§ What you will do: Return each line of the listing that contains the string "Violli".

§ Entries shown:

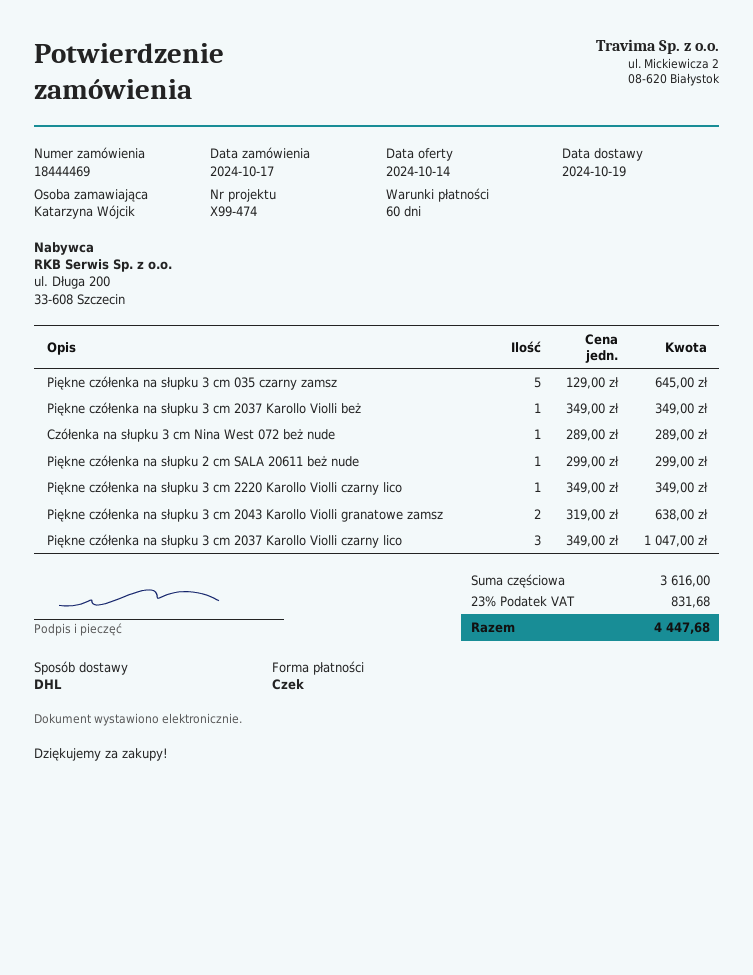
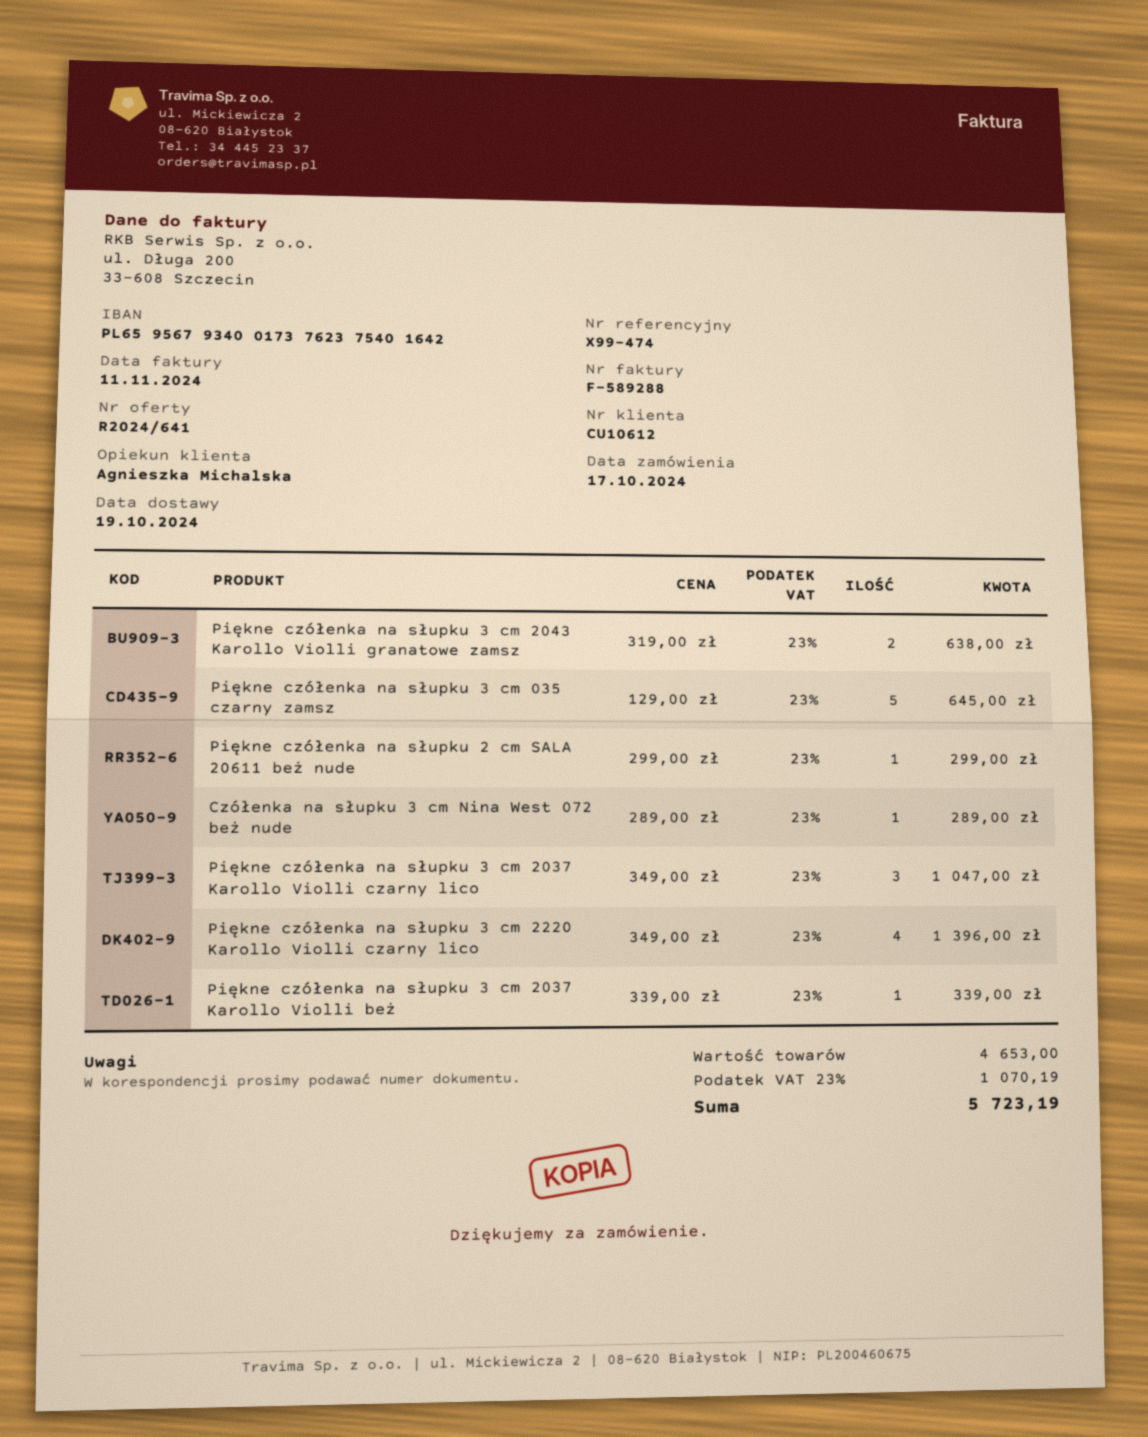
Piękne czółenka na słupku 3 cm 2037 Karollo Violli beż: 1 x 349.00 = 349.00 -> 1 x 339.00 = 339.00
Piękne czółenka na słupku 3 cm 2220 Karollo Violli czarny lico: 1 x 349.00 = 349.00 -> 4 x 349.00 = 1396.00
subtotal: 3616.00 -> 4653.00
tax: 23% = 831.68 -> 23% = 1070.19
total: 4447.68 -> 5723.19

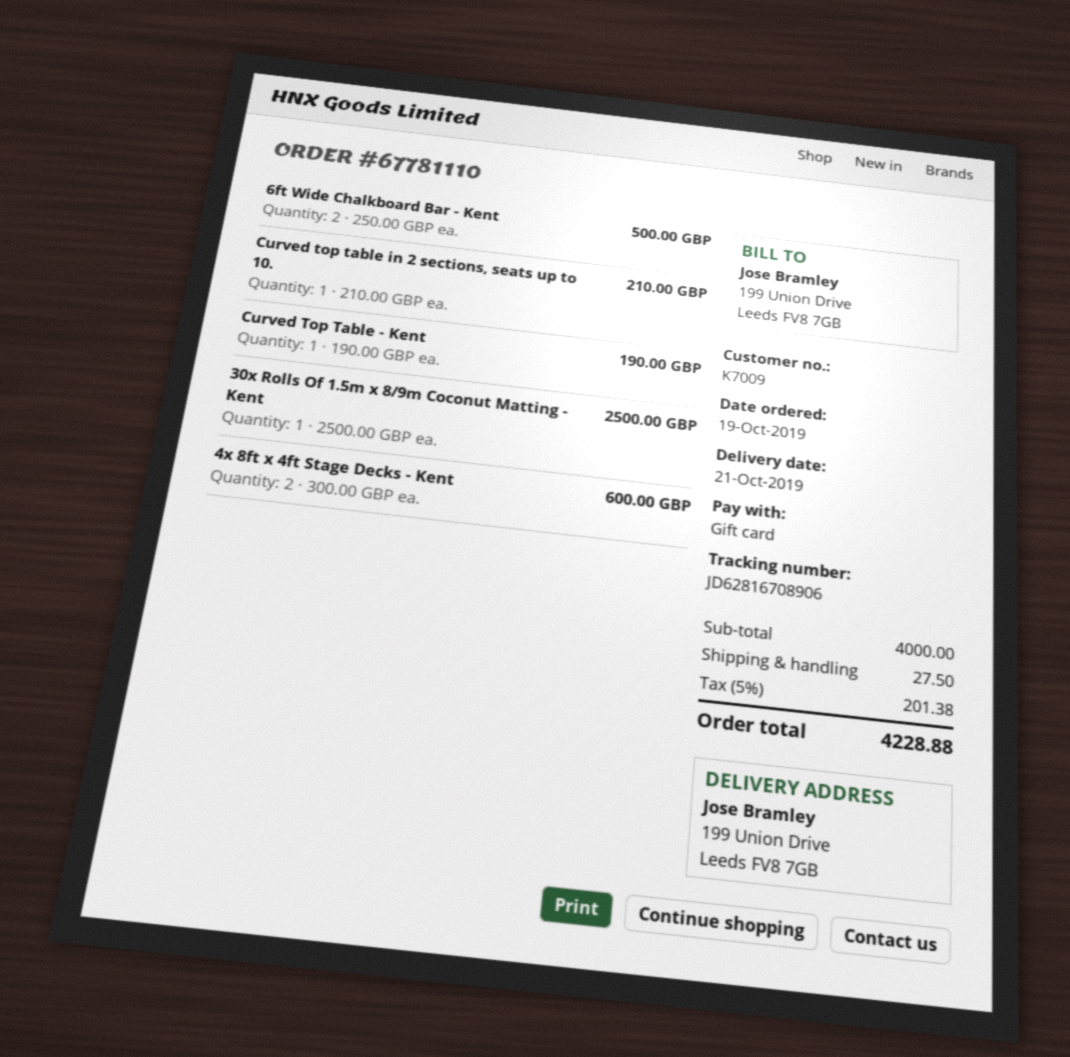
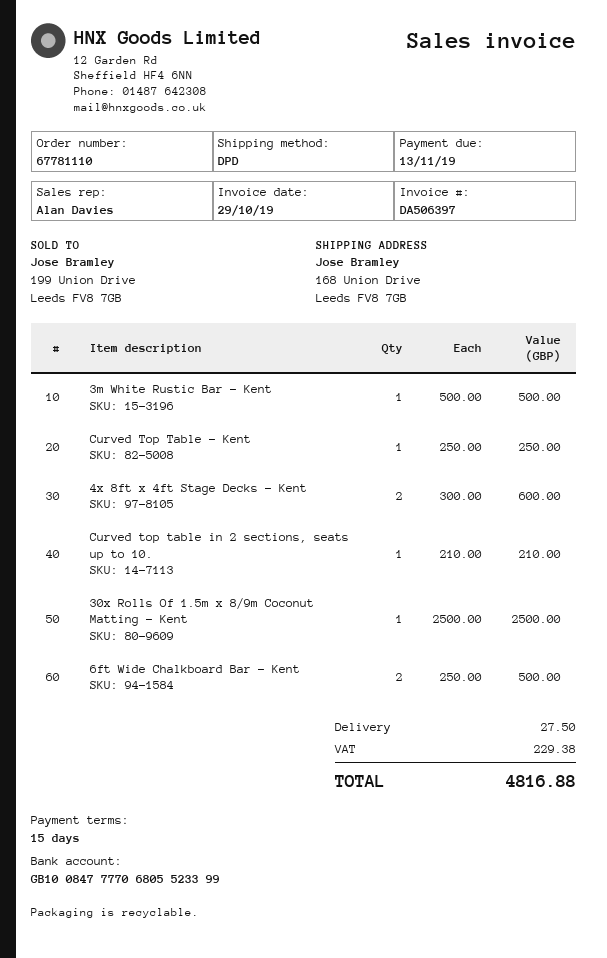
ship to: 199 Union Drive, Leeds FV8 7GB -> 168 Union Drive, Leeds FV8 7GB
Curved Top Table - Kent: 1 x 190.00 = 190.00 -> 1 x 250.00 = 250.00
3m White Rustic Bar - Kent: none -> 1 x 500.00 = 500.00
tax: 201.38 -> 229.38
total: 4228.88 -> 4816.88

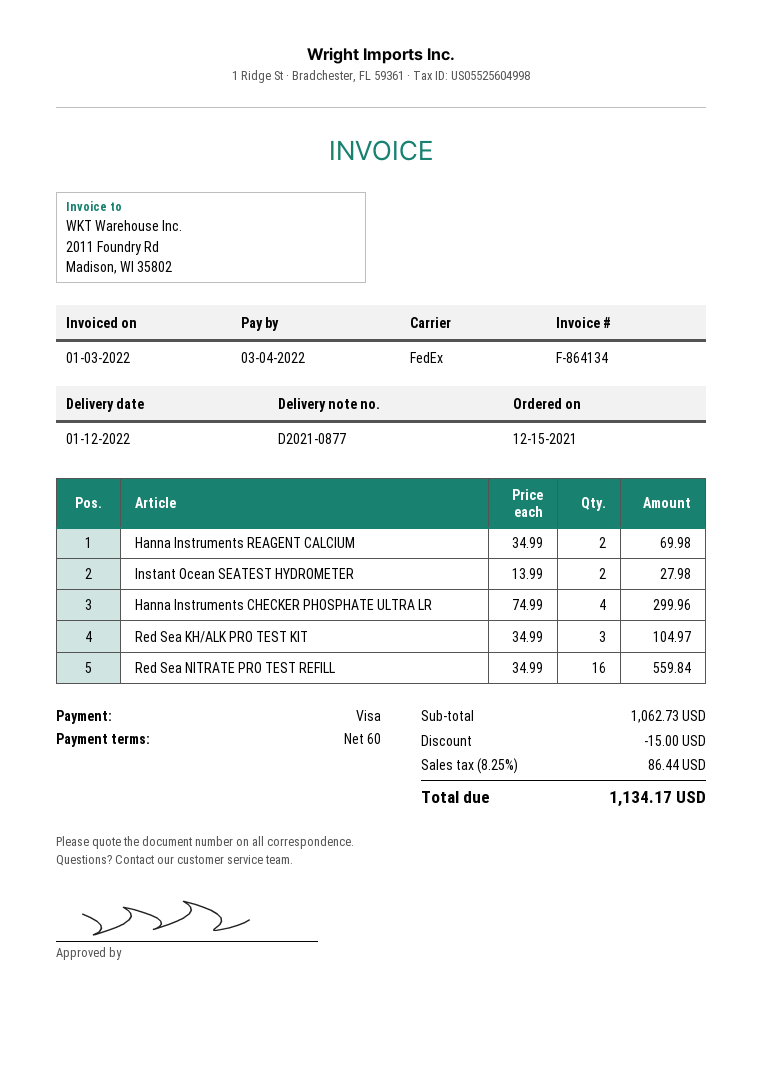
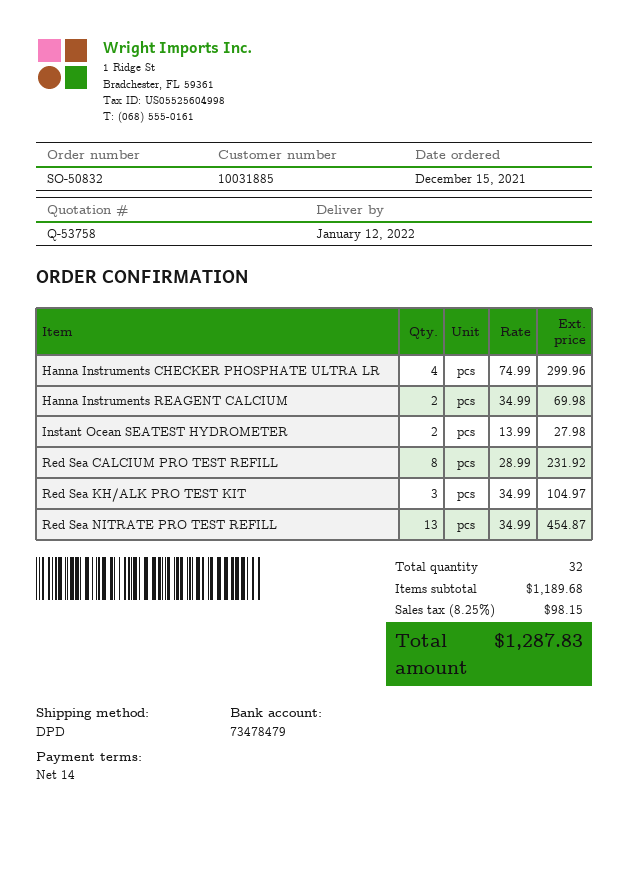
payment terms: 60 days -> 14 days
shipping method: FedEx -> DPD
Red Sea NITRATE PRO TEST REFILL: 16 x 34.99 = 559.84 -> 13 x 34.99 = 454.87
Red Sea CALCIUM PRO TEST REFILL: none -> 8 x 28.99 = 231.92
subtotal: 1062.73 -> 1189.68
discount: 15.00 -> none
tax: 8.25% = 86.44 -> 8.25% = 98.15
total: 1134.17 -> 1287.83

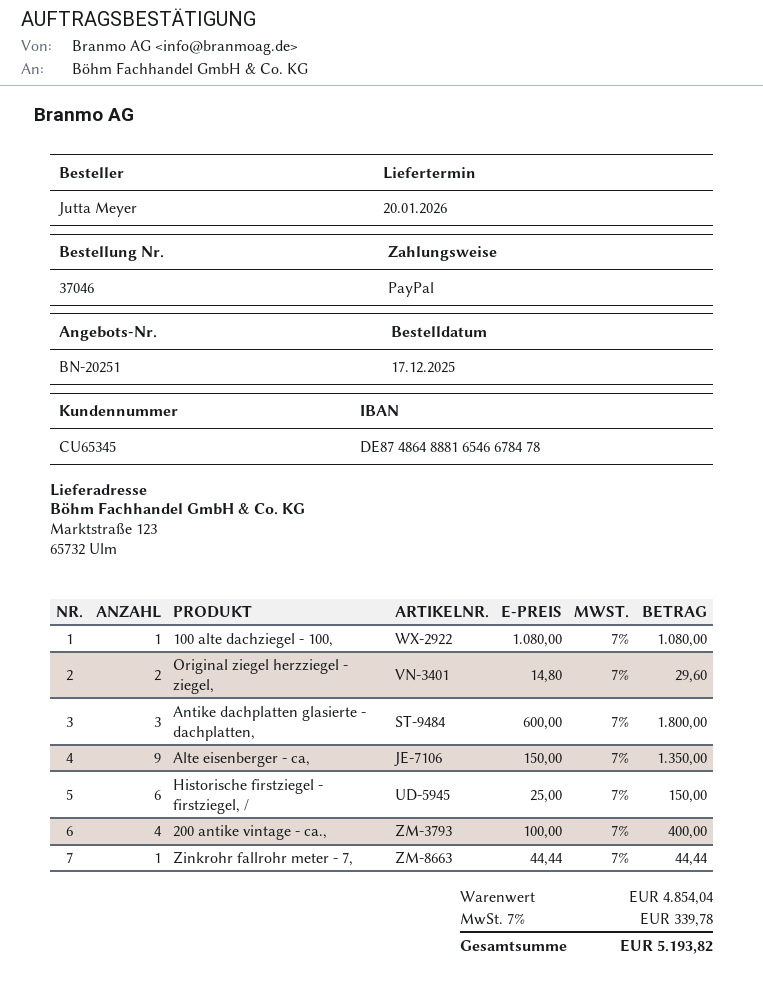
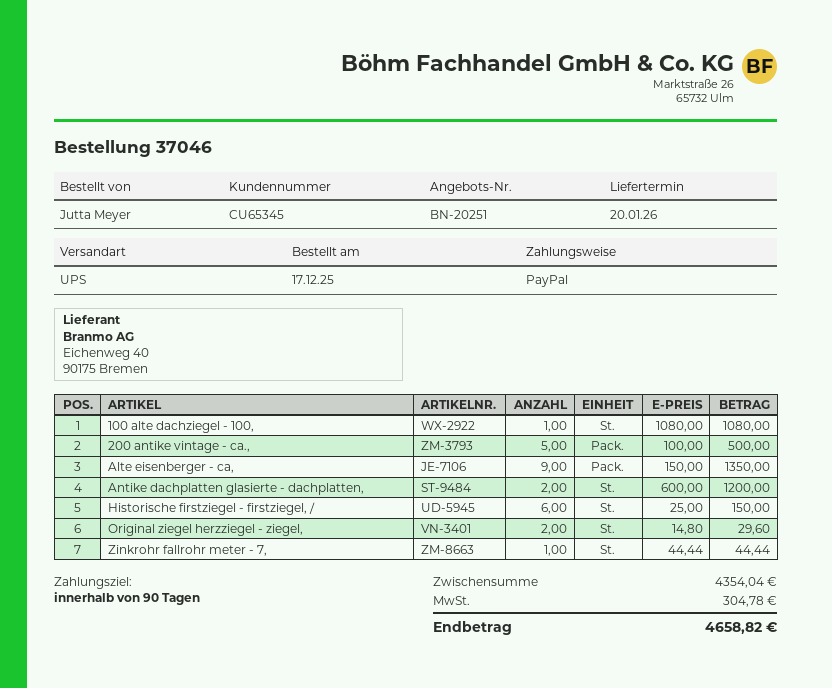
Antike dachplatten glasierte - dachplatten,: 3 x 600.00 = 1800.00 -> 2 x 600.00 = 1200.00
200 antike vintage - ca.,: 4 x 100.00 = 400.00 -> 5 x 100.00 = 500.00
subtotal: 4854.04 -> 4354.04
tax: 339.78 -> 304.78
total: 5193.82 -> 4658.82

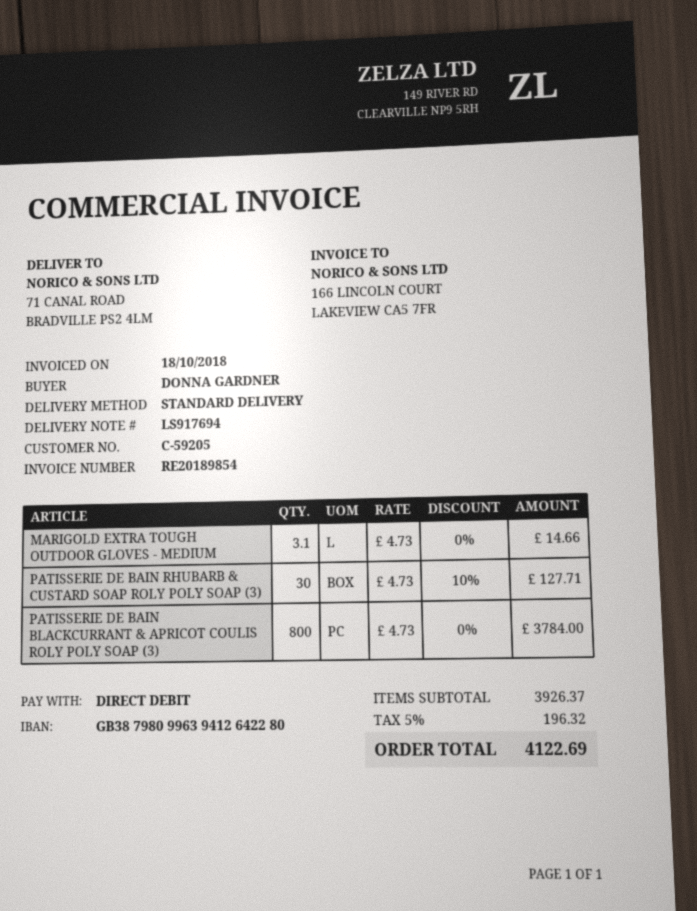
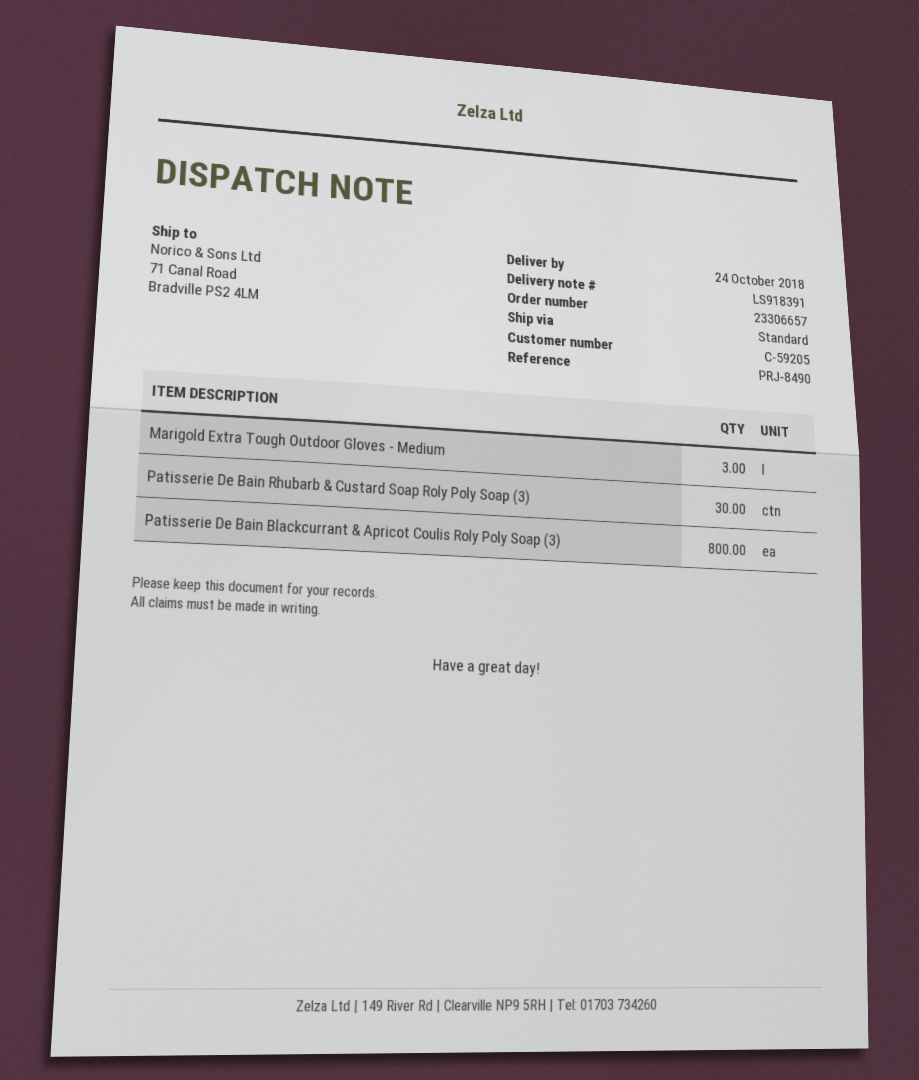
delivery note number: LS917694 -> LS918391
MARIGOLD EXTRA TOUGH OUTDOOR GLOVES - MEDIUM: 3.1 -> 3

§ Solution to this task:
Piękne czółenka na słupku 3 cm 2037 Karollo Violli beż: 1 x 349.00 = 349.00 -> 1 x 339.00 = 339.00
Piękne czółenka na słupku 3 cm 2220 Karollo Violli czarny lico: 1 x 349.00 = 349.00 -> 4 x 349.00 = 1396.00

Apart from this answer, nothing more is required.